Problem statement
Pull from the data below each line where the word "compensation" occurs, and copy it.

Extracted records
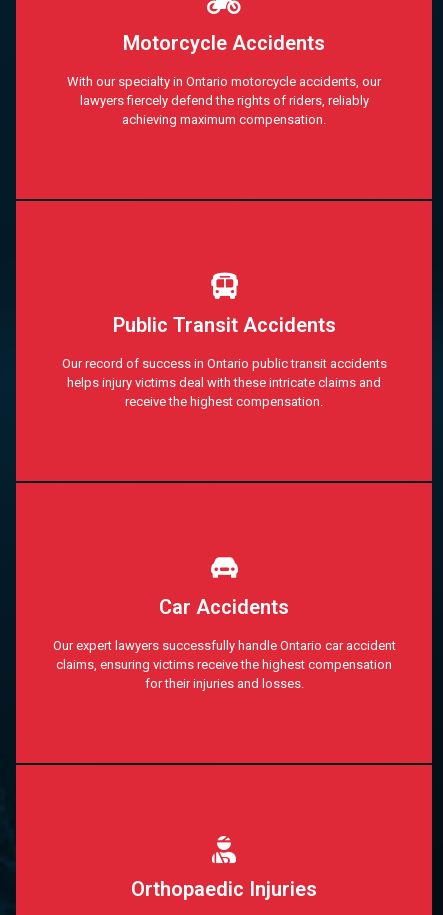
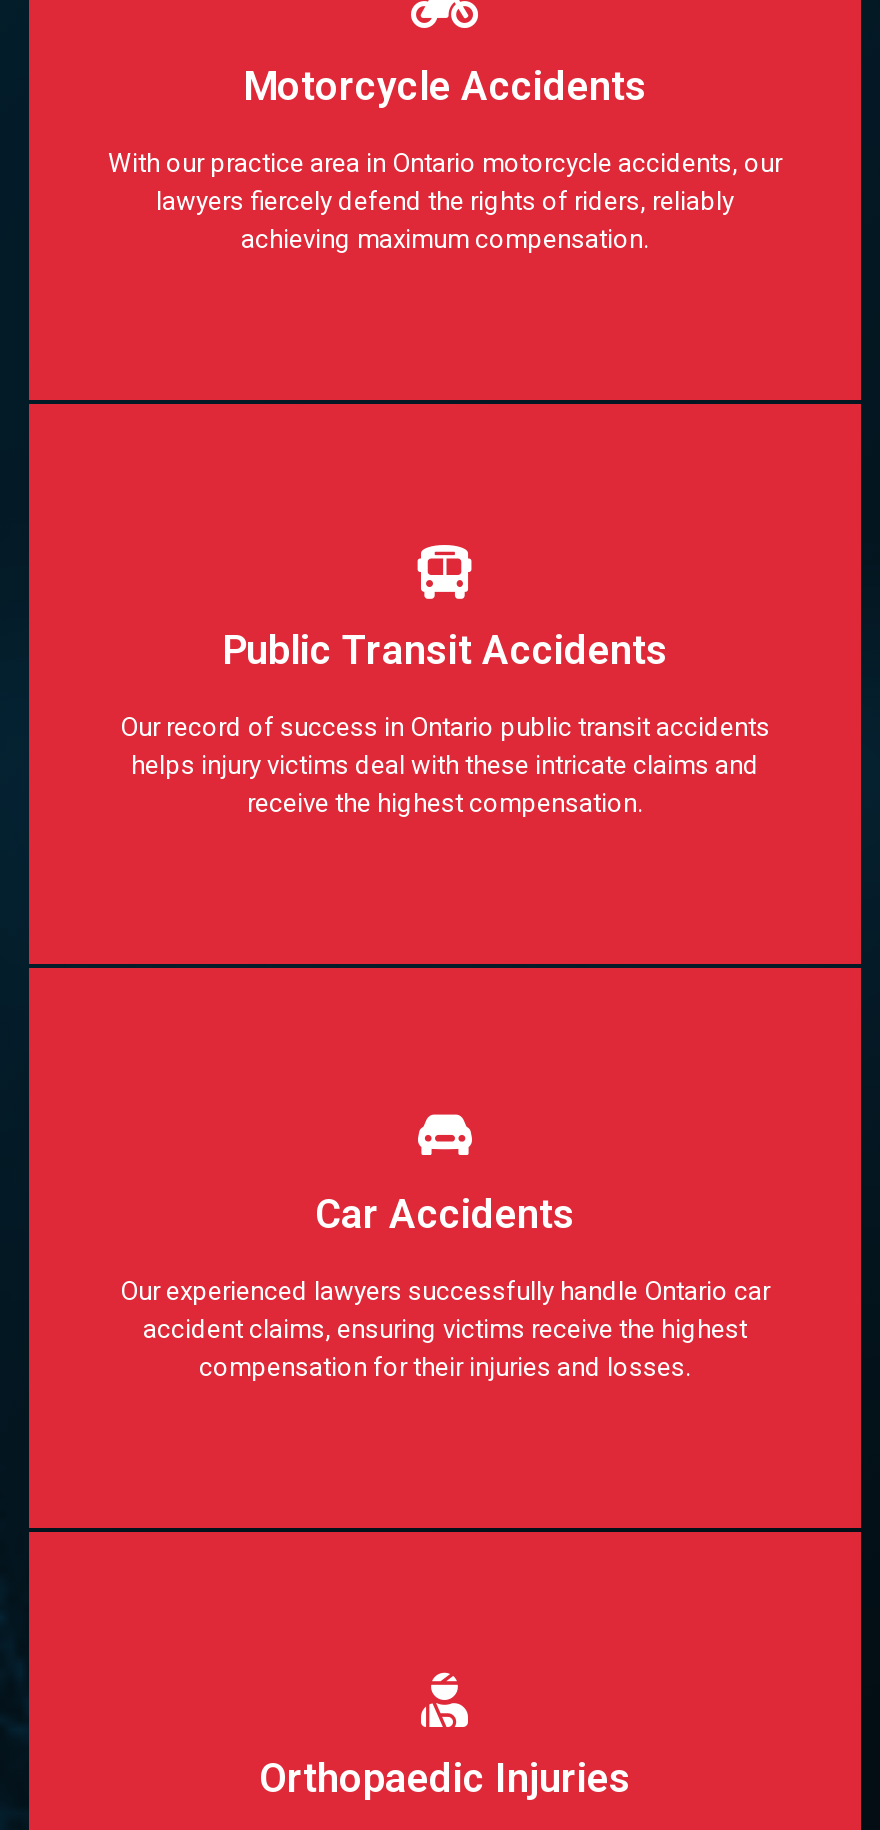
- With our specialty in Ontario motorcycle accidents, our
+ With our practice area in Ontario motorcycle accidents, our

- Our expert lawyers successfully handle Ontario car accident
- claims, ensuring victims receive the highest compensation
- for their injuries and losses.
+ Our experienced lawyers successfully handle Ontario car
+ accident claims, ensuring victims receive the highest
+ compensation for their injuries and losses.
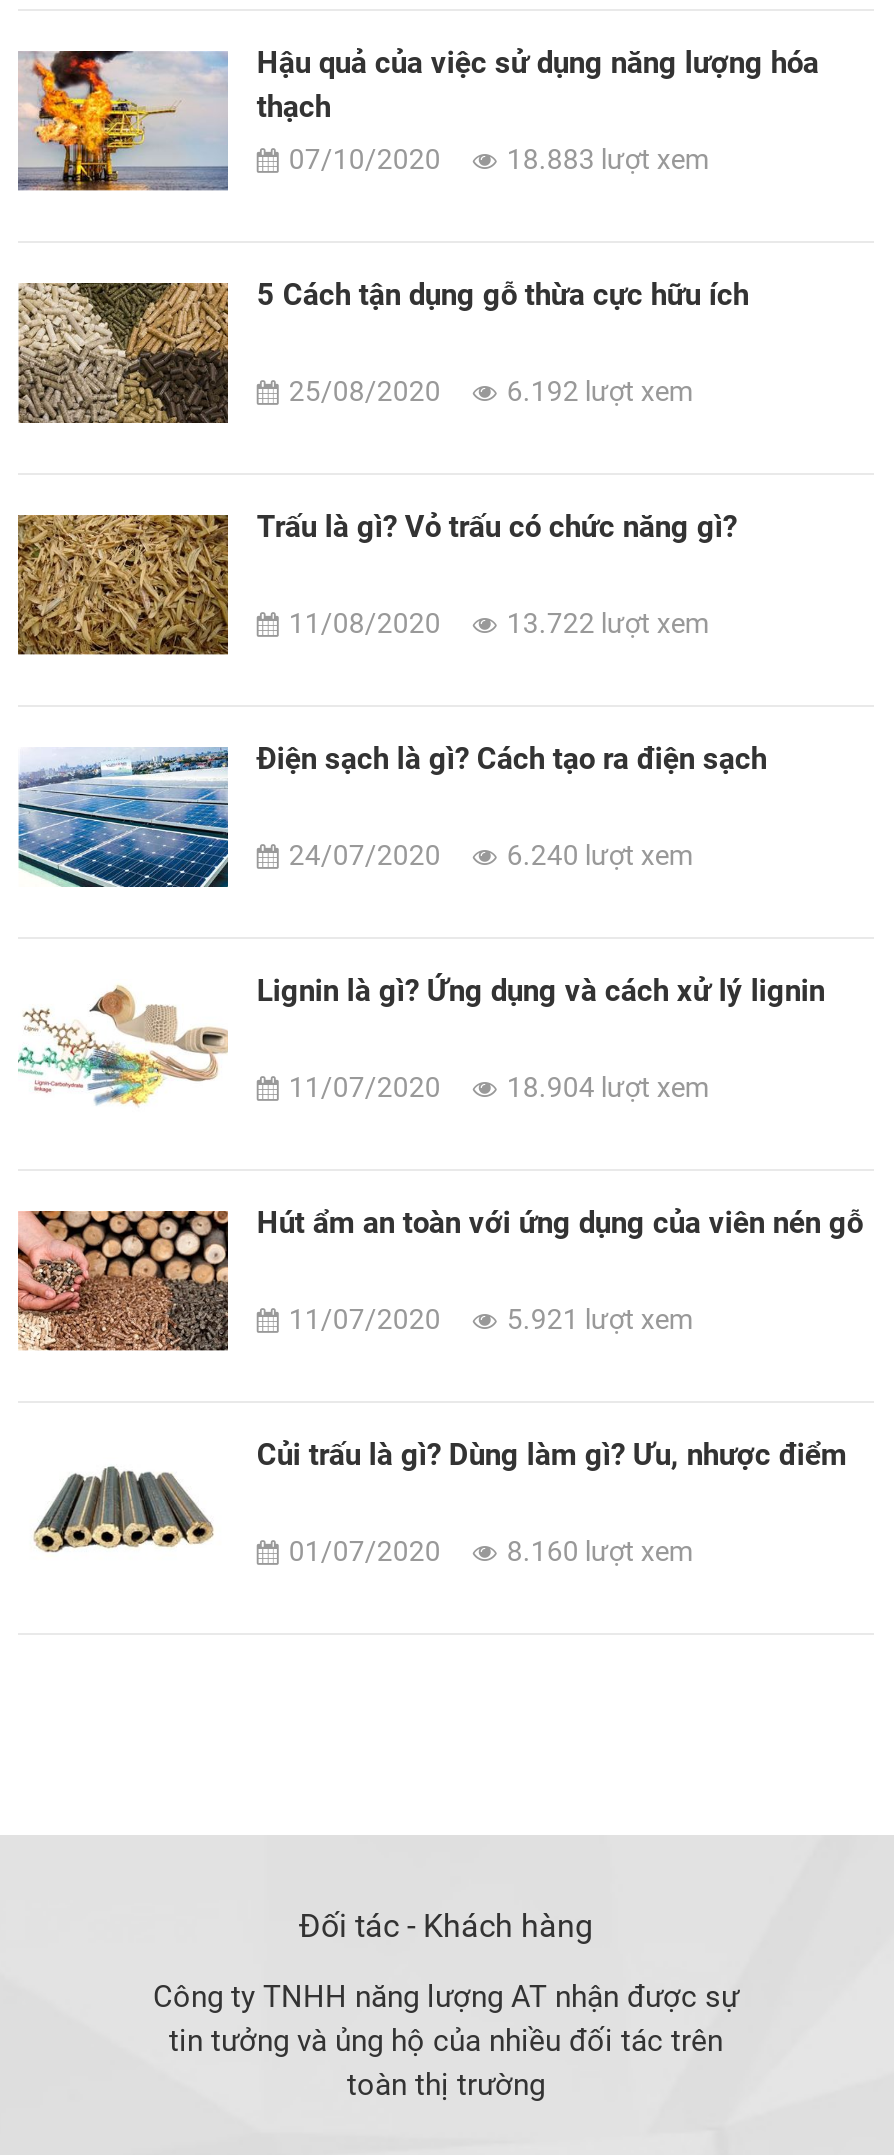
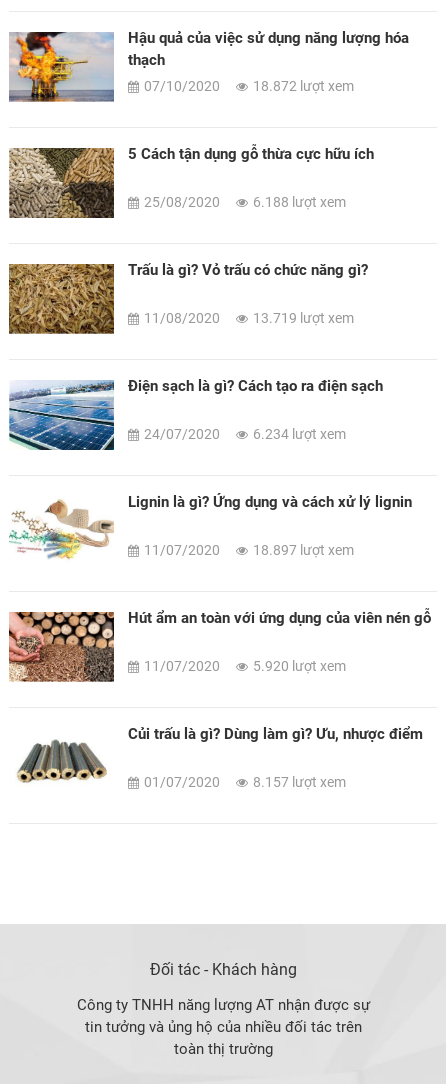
- 18.883 lượt xem
+ 18.872 lượt xem

- 6.192 lượt xem
+ 6.188 lượt xem

- 13.722 lượt xem
+ 13.719 lượt xem

- 6.240 lượt xem
+ 6.234 lượt xem

- 18.904 lượt xem
+ 18.897 lượt xem

- 5.921 lượt xem
+ 5.920 lượt xem

- 8.160 lượt xem
+ 8.157 lượt xem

Your response
- claims, ensuring victims receive the highest compensation
+ compensation for their injuries and losses.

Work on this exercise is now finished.